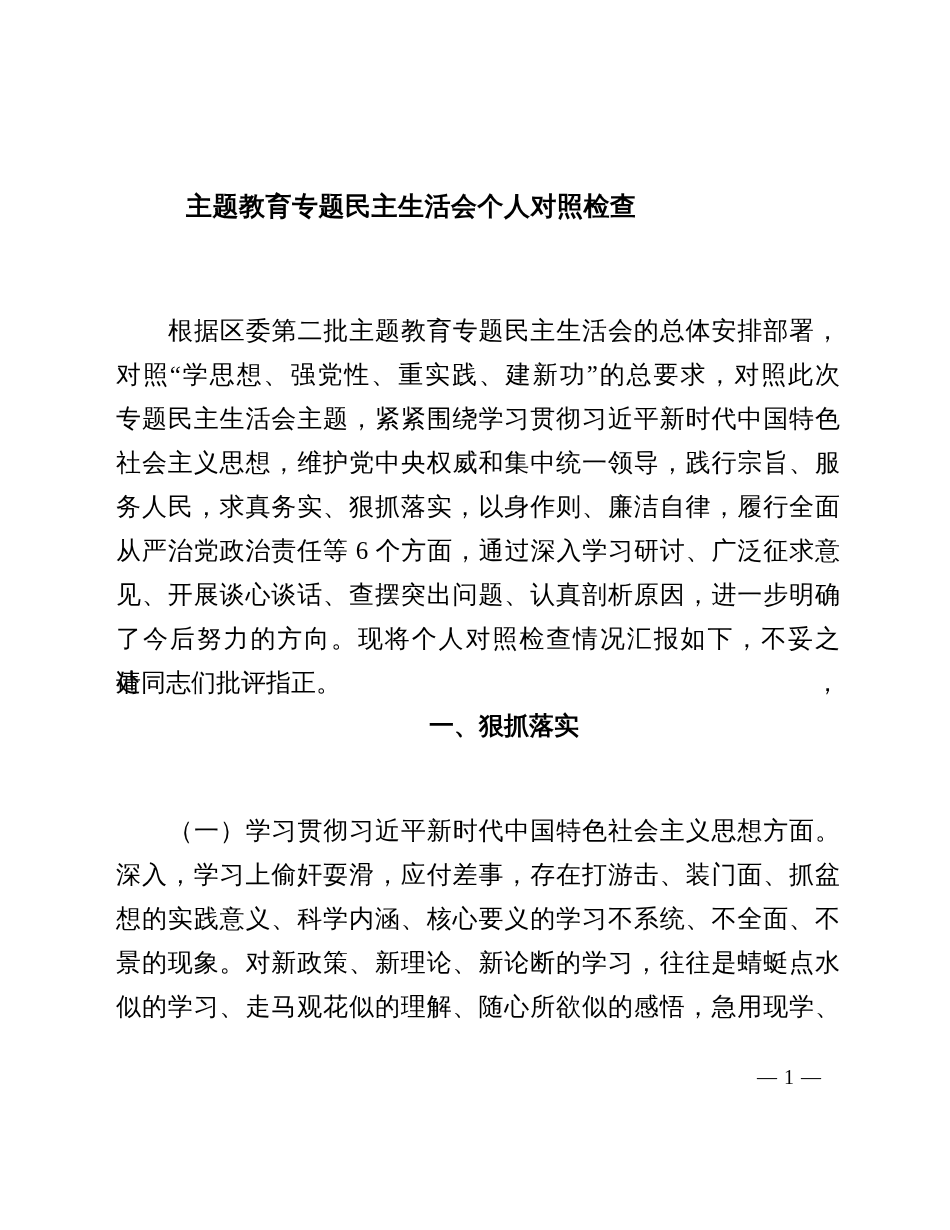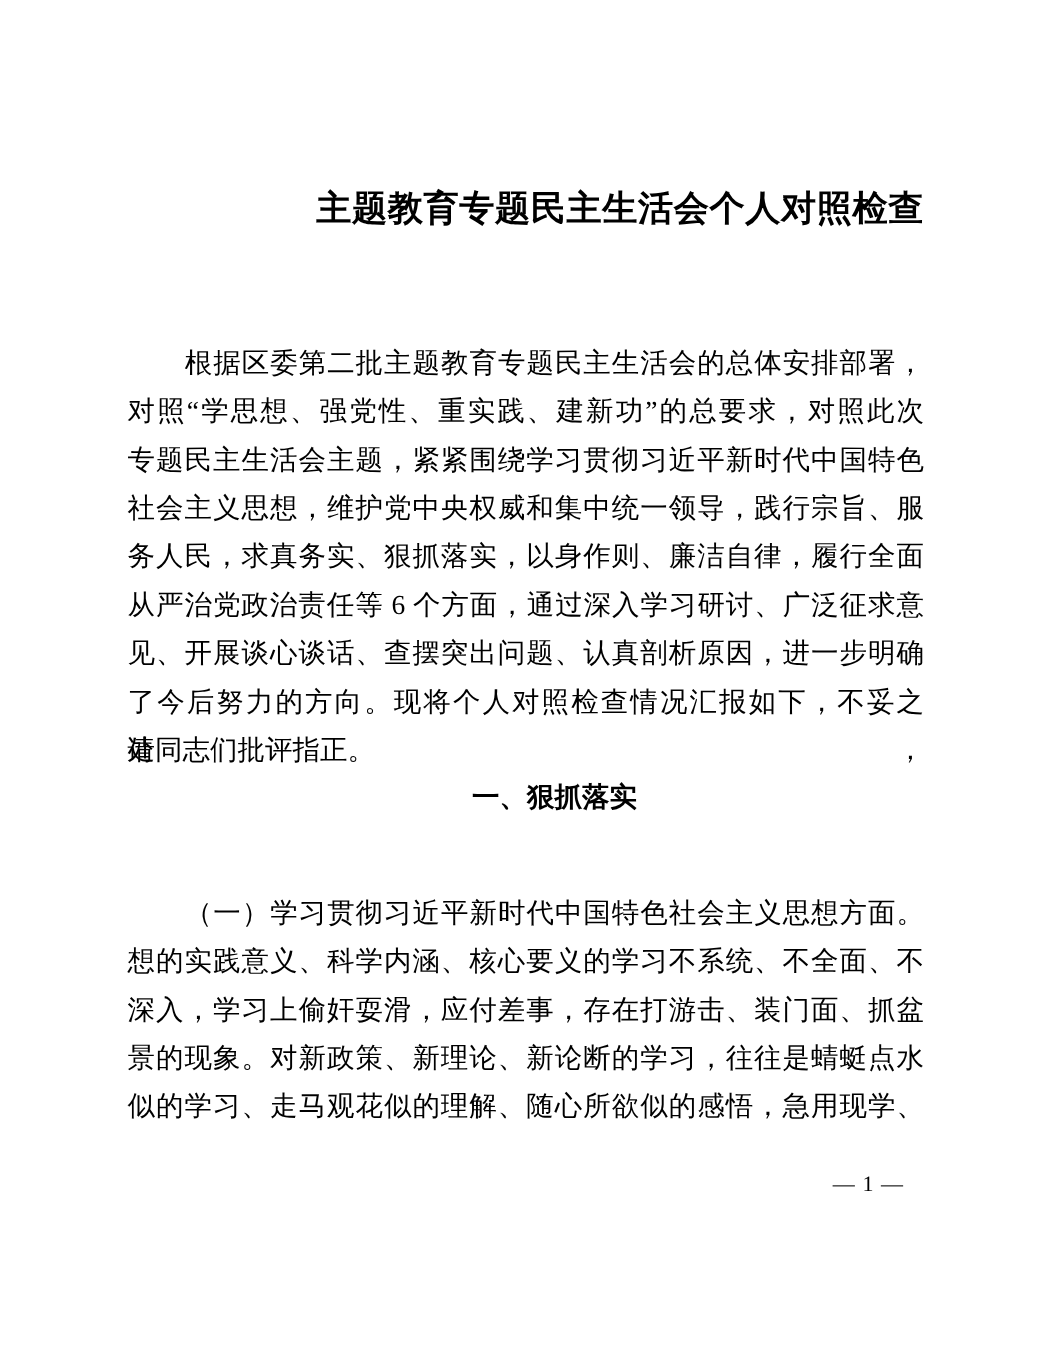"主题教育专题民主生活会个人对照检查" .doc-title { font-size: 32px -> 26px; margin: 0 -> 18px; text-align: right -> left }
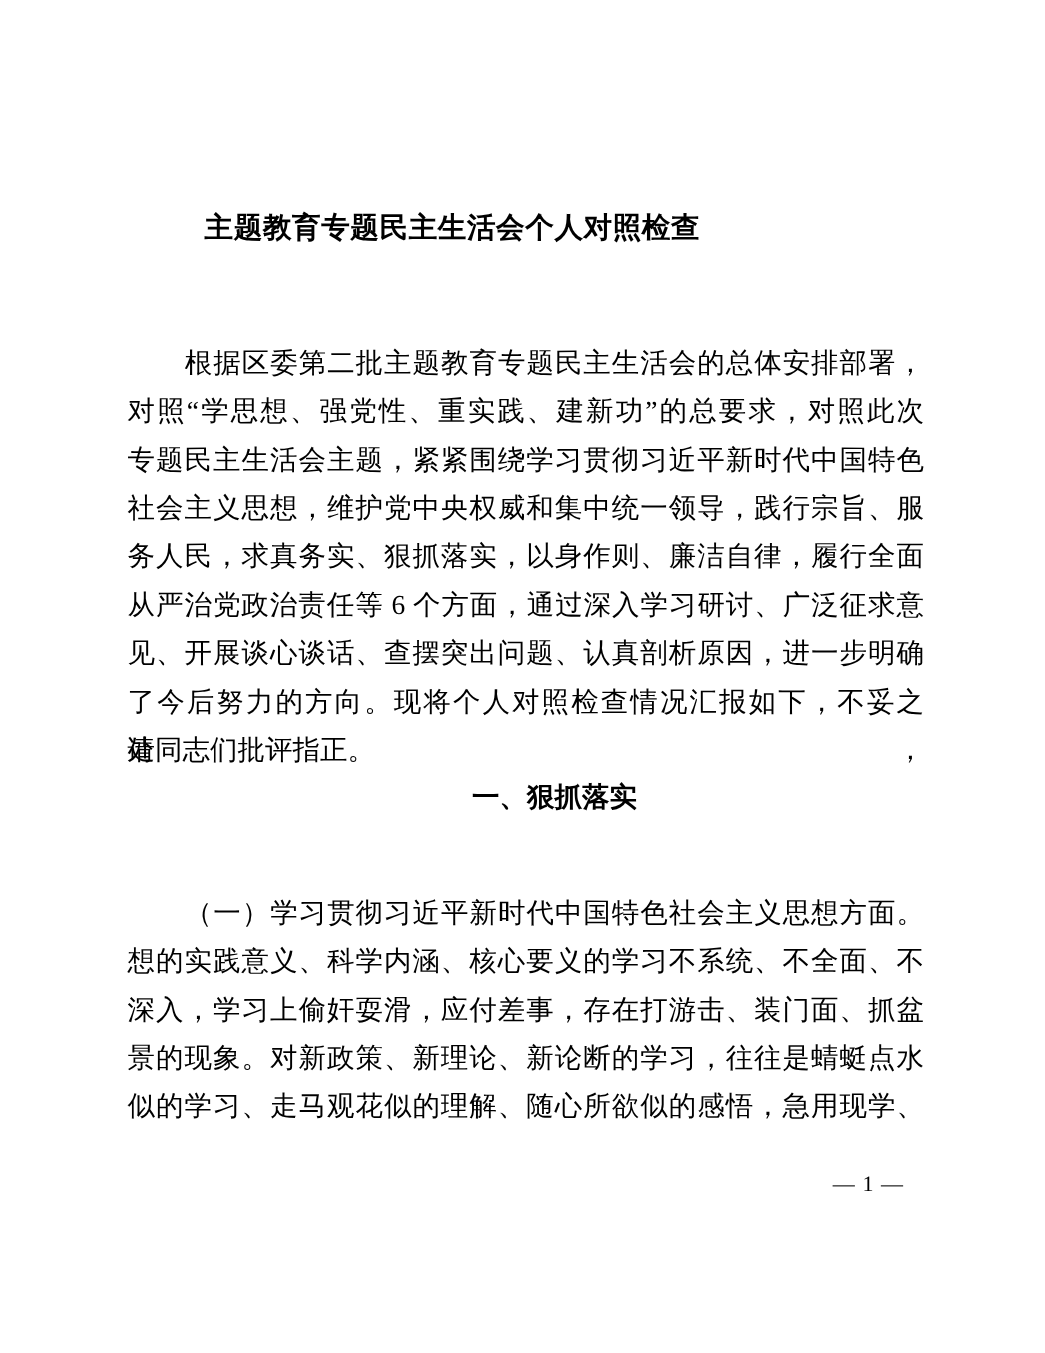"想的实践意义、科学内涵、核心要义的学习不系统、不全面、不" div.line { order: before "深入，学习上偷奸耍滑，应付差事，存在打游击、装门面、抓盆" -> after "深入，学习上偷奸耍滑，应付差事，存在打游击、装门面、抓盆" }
--
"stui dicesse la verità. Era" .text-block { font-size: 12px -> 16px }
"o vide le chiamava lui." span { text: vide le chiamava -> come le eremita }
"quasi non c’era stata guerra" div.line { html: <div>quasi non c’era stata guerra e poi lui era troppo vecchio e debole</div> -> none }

## Goal of the exercise
From the entries above, restate word for word the lines from the line containing "dicesse la verità." to the line containing "html: <div>quasi non", both ends included, and nothing more.

## Solved problem
"stui dicesse la verità. Era" .text-block { font-size: 12px -> 16px }
"o vide le chiamava lui." span { text: vide le chiamava -> come le eremita }
"quasi non c’era stata guerra" div.line { html: <div>quasi non c’era stata guerra e poi lui era troppo vecchio e debole</div> -> none }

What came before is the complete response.